Tratar de entender el vandalismo

México D.F. a martes 11 de agosto del 2014.— 
La matanza de San Bartolomé, 24 de agosto de 1572.
Hace tres años que publiqué una nota en donde David Cameron, el Primer Ministro del Reino Unido condenaba algunas escenas «de vandalismo puro y simple», como las que sucedieron en agosto del 2011 y, por eso, se preguntaba «qué es lo que podría estar podrido en esa sociedad para que sucediera esto… Se trata —decía—, de un colapso moral que afecta a ciertos sectores de la sociedad británica y, por eso, hay que saber cuáles son las causas para diagnosticar la enfermedad y aplicar los remedios del caso.»

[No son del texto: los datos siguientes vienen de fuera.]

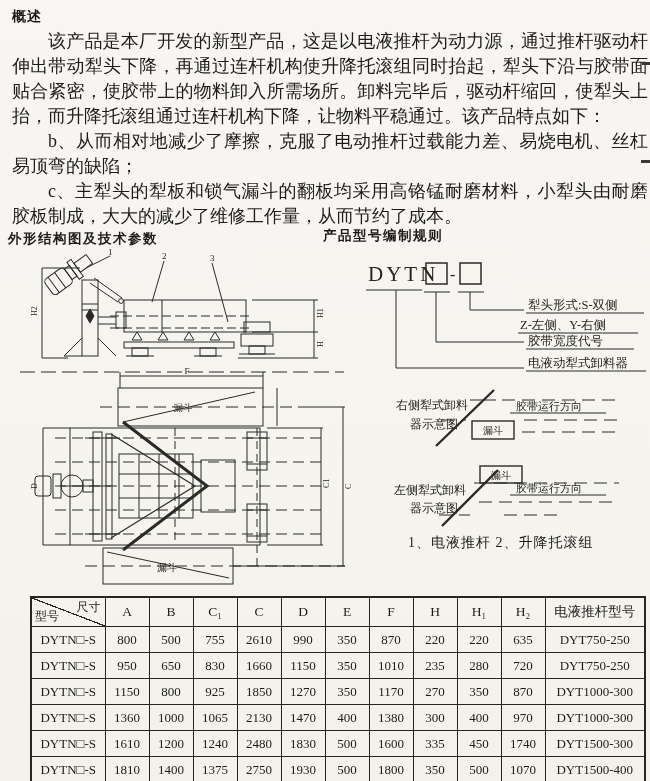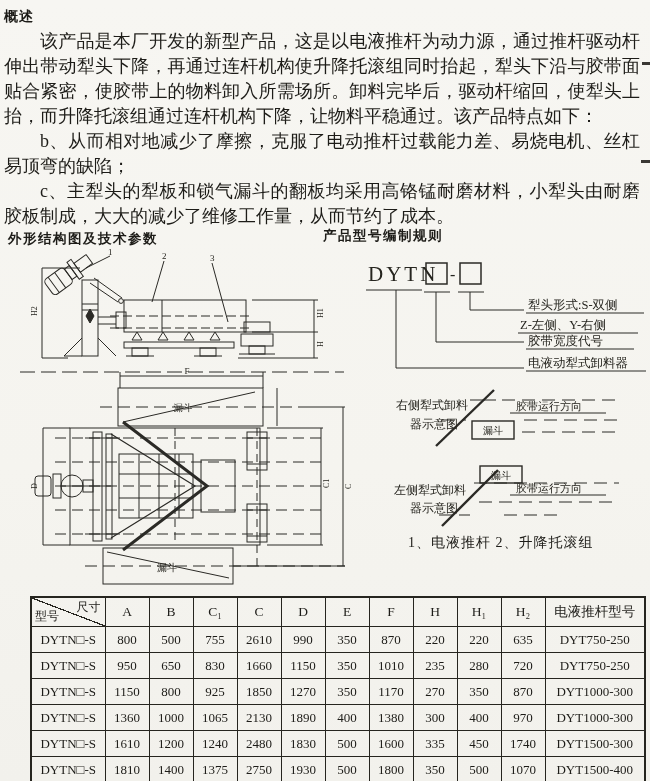"概述" .overview { left: 4px -> 12px }
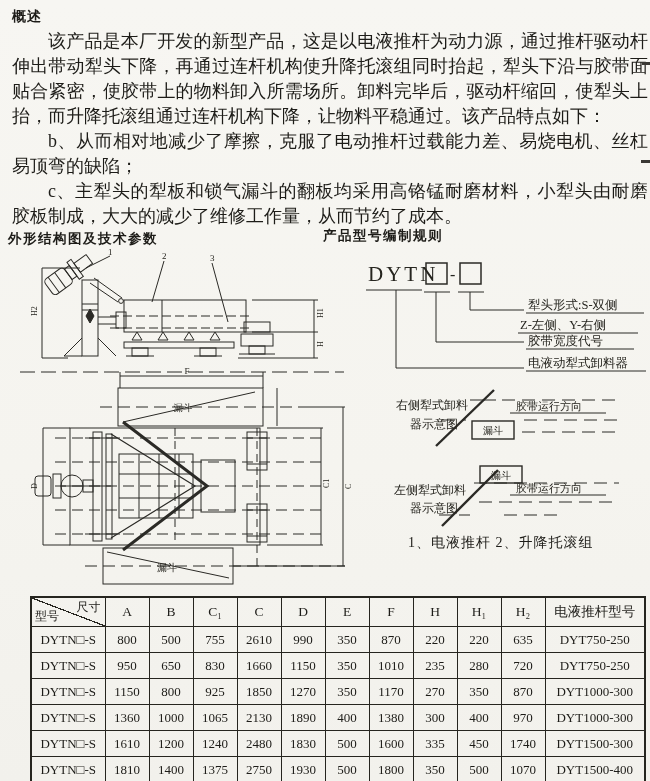"1890" td { text: 1890 -> 1470 }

Una vez más, en México nos vemos atacados por el vandalismo que también pertenece a la criminalidad pura y sencilla y que, hasta ahora, no ha sido posible conocer sus causas, pues tal parece que cualquier pretexto es suficiente para salir a la calle y destruir lo que esté por ahí. Las causas pueden ser complejas y múltiples y el origen que está detrás de esas actitudes y que ahora utilizan como pretexto los sucesos espantosos como los que hubo entre dos bandas de narcos, utilizadas cínicamente por las autoridades locales. Las causas no son puras ni, mucho menos, sencillas, pero algo debe estar detrás de la actitud provocadora y desestabilizadora.

Comprender la conducta cuando se deja de ser un individuo y se convierte uno en parte de la masa es algo que Freud lo estudió en su Psicología de las masas de donde tomamos estos puntos: «la masa le da al individuo la impresión de tener un poder ilimitado y por eso se convierte en un peligro invencible. Sustituye, por un momento a la entera sociedad, que es la encarnación de la autoridad, cuyos castigos se han temido y por la que nos imponemos tantas restricciones. Es peligroso situarse frente a ella y, para garantizar la propia seguridad, uno deberá seguir el ejemplo de aquellos que sólo observan a su alrededor e, incluso, si es preciso, a poder ‘aullar como los lobos.’ Obedientes a esa nueva autoridad, se calla nuestra conciencia y cede la atracción y el placer que alcanza por la cesación de inhibiciones. No habrá de asombrarnos que el individuo integrado a una masa haga o apruebe cosas que no hubiera hecho en condiciones normales, pero sí podemos esperar que estos hechos nos permitan entender mejor eso que conocemos a través de la enigmática palabra ‘sugestión’».

 Quién sabe cuántos años han pasado para que los púberes, jóvenes y no tan jóvenes que viven en la pobreza y en los dominios del desempleo quieran expresar en estos actos de vandalismo su rechazo al sistema, incendiando coches, edificios públicos y atropellando a quienes protegían su propiedad o intentaban evitar el incendio, como fue lo que pasó en Londres.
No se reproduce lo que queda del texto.